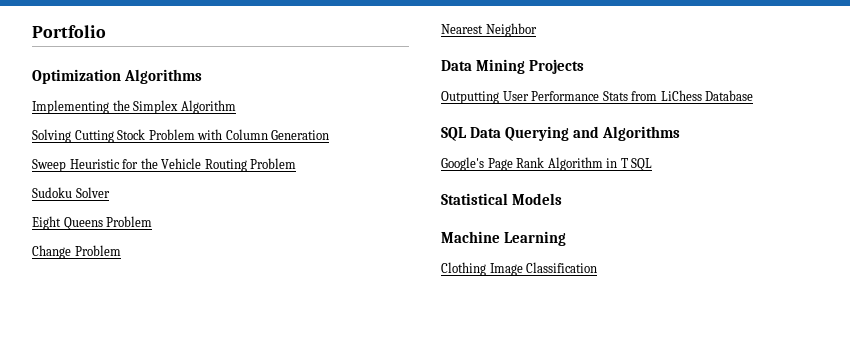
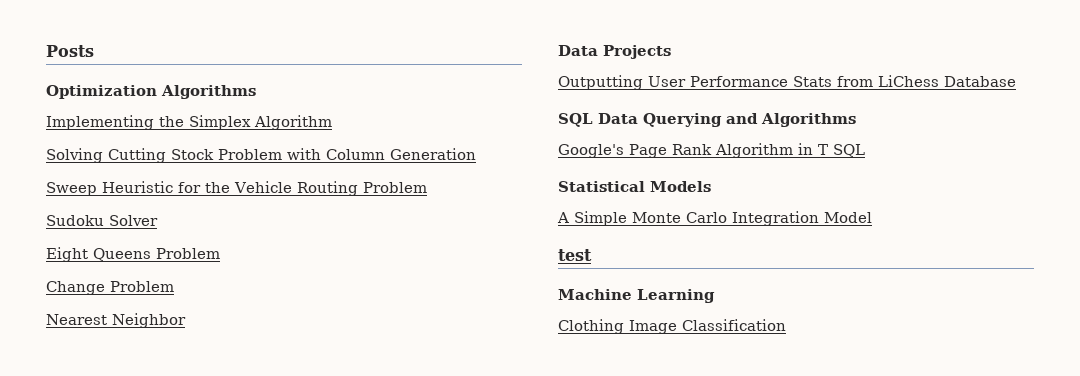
[32,25,106,38] Portfolio -> [46,45,94,57] Posts
[476,59,526,74] Mining -> (598, 50) none
(563, 199) none -> [557,211,872,226] [558,249,592,261] // A Simple Monte Carlo Integration Model // test

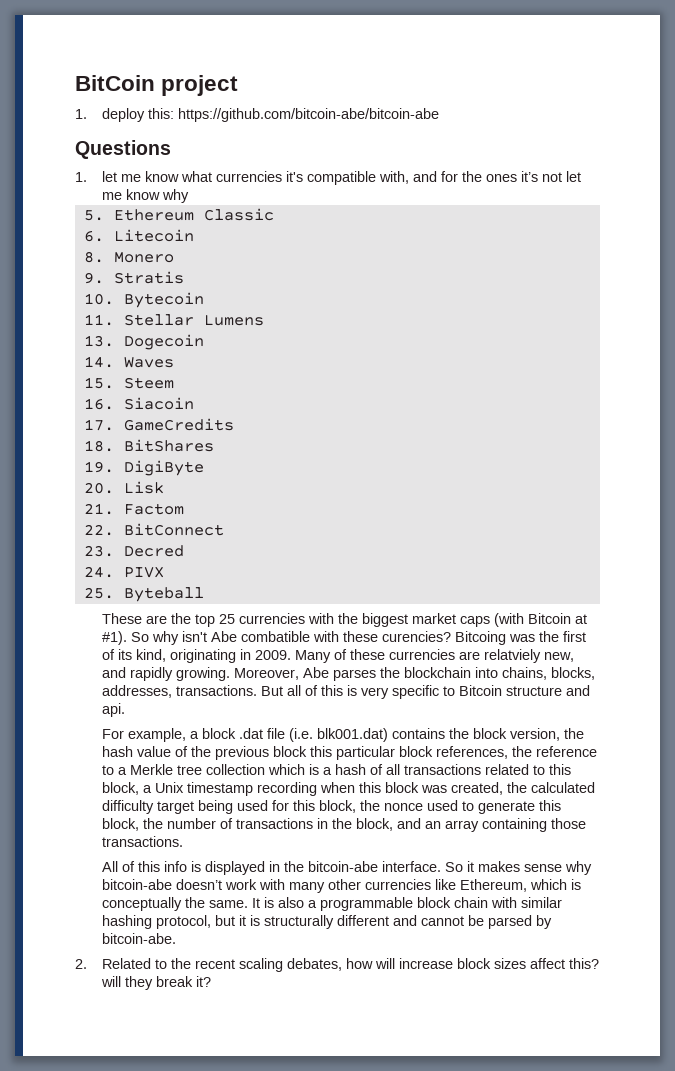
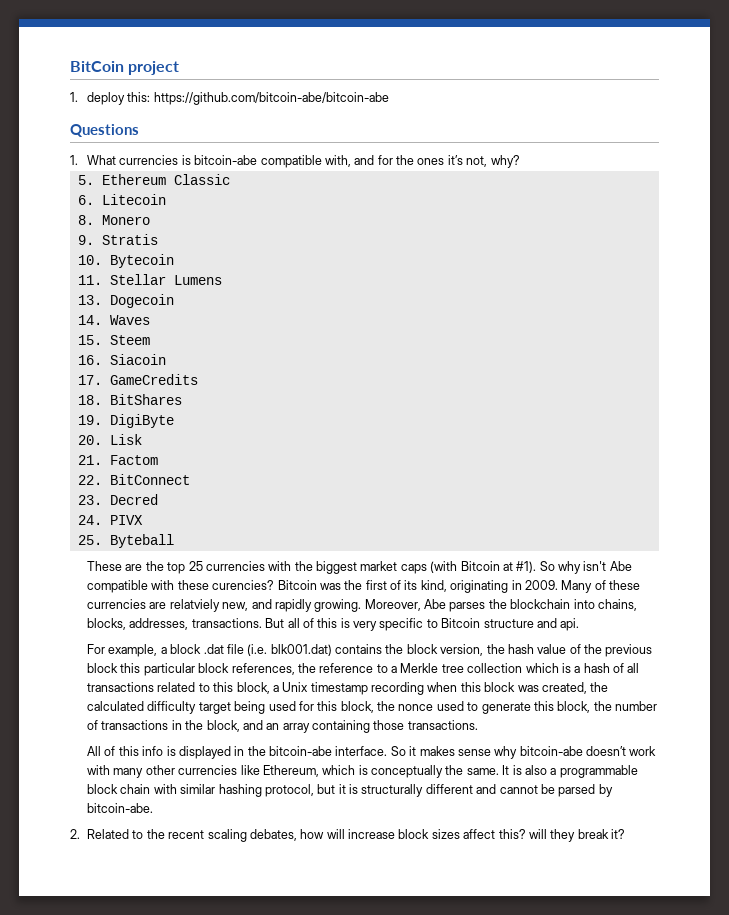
[101,171,303,182] let me know what currencies it's -> [87,155,258,165] What currencies is bitcoin-abe
[541,171,581,182] [101,189,189,203] not let me know why -> [466,155,520,168] not, why?
[240,631,310,642] combatible -> [87,580,149,593] compatible
[454,631,506,645] Bitcoing -> [277,580,317,590] Bitcoin

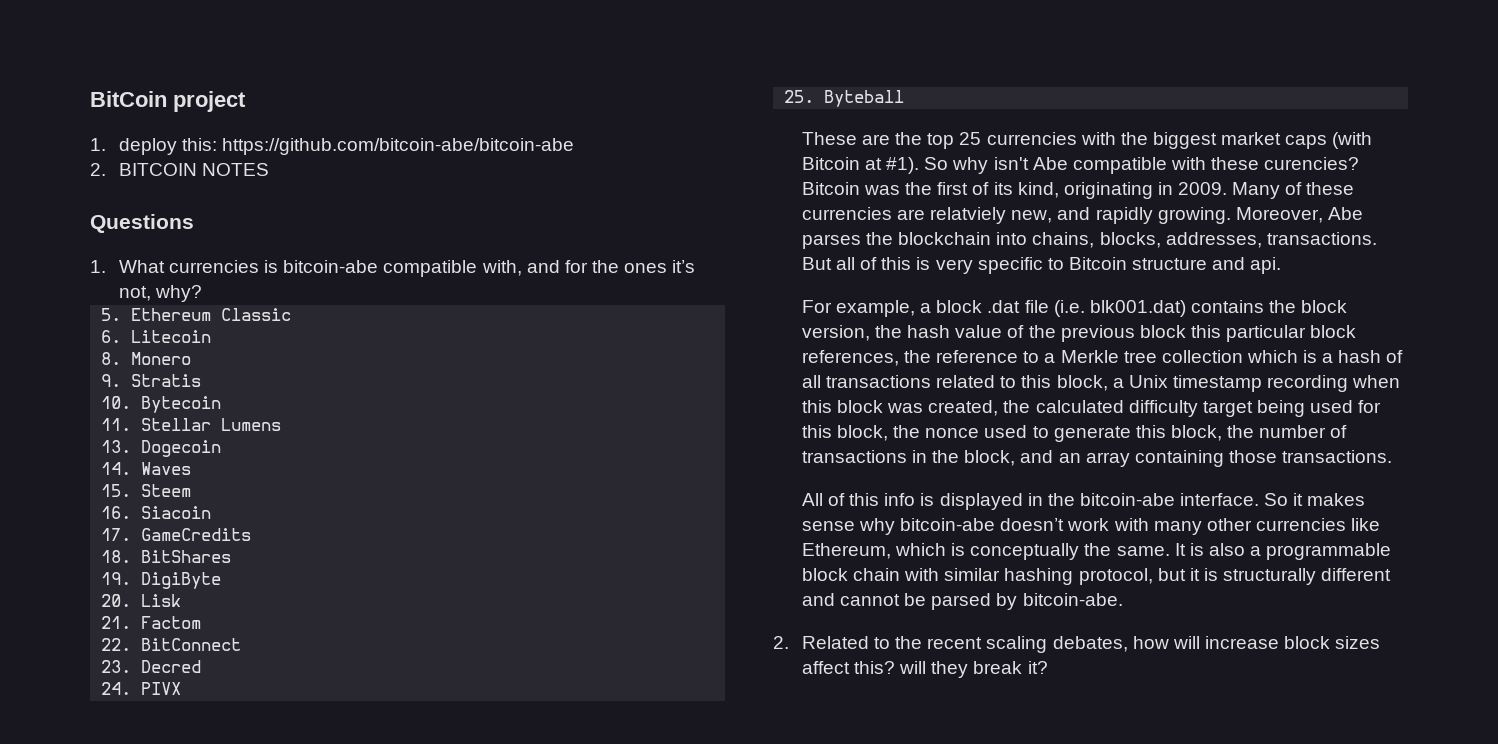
(389, 98) none -> [90,163,269,176] // 2. BITCOIN NOTES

- - - - -

EXERCISE REQUIREMENTS: Copy out exactly the lines between the line that contains "[240,631,310,642] combatible ->" and the last line of the records, both ends included; leave out every picture.

WRITTEN RESPONSE:
[240,631,310,642] combatible -> [87,580,149,593] compatible
[454,631,506,645] Bitcoing -> [277,580,317,590] Bitcoin

(389, 98) none -> [90,163,269,176] // 2. BITCOIN NOTES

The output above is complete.